## Action item
All lines from the one containing "tax: 4% = 80.40 -> 7% = 149.10" to the end of the data below are to be returned exactly, both ends included, with nothing added.

┌──

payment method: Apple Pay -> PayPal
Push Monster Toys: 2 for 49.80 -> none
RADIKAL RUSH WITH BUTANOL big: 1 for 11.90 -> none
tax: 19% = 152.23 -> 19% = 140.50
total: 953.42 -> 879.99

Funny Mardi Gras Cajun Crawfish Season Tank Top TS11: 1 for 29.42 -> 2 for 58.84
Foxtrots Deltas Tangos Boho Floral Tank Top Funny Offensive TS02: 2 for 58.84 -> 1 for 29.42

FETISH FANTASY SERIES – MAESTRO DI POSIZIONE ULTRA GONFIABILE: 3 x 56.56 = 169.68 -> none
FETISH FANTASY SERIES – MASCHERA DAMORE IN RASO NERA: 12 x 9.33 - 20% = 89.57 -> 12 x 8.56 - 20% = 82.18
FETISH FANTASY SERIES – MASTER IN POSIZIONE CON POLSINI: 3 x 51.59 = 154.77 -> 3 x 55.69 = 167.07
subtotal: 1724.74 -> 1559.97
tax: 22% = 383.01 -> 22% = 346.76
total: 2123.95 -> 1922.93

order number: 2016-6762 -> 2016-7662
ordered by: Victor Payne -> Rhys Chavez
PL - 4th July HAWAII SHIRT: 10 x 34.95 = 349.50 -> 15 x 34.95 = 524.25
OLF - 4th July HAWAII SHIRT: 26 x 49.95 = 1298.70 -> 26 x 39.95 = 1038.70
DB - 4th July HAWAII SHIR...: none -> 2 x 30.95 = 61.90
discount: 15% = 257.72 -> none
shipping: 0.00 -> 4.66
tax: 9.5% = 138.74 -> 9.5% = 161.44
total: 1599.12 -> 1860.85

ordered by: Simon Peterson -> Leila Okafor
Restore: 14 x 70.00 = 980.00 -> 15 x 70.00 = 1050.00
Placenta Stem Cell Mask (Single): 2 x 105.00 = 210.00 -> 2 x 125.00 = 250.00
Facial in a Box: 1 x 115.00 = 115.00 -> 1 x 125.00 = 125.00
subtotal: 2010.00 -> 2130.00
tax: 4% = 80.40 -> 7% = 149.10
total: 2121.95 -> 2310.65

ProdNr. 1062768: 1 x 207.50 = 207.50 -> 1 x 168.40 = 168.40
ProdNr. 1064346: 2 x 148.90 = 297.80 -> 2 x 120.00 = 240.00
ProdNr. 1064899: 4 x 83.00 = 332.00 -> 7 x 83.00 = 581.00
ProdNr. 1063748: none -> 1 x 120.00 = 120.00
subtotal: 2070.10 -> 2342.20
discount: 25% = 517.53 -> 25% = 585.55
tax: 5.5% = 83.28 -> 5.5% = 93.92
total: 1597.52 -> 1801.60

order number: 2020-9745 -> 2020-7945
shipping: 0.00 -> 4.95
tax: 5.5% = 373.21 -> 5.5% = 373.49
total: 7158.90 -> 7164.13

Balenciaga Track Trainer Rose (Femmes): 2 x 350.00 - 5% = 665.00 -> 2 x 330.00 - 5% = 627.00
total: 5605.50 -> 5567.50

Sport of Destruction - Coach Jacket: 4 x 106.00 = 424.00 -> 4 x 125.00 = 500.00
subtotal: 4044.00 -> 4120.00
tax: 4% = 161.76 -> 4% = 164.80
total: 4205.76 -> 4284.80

└──

## Task solution
tax: 4% = 80.40 -> 7% = 149.10
total: 2121.95 -> 2310.65

ProdNr. 1062768: 1 x 207.50 = 207.50 -> 1 x 168.40 = 168.40
ProdNr. 1064346: 2 x 148.90 = 297.80 -> 2 x 120.00 = 240.00
ProdNr. 1064899: 4 x 83.00 = 332.00 -> 7 x 83.00 = 581.00
ProdNr. 1063748: none -> 1 x 120.00 = 120.00
subtotal: 2070.10 -> 2342.20
discount: 25% = 517.53 -> 25% = 585.55
tax: 5.5% = 83.28 -> 5.5% = 93.92
total: 1597.52 -> 1801.60

order number: 2020-9745 -> 2020-7945
shipping: 0.00 -> 4.95
tax: 5.5% = 373.21 -> 5.5% = 373.49
total: 7158.90 -> 7164.13

Balenciaga Track Trainer Rose (Femmes): 2 x 350.00 - 5% = 665.00 -> 2 x 330.00 - 5% = 627.00
total: 5605.50 -> 5567.50

Sport of Destruction - Coach Jacket: 4 x 106.00 = 424.00 -> 4 x 125.00 = 500.00
subtotal: 4044.00 -> 4120.00
tax: 4% = 161.76 -> 4% = 164.80
total: 4205.76 -> 4284.80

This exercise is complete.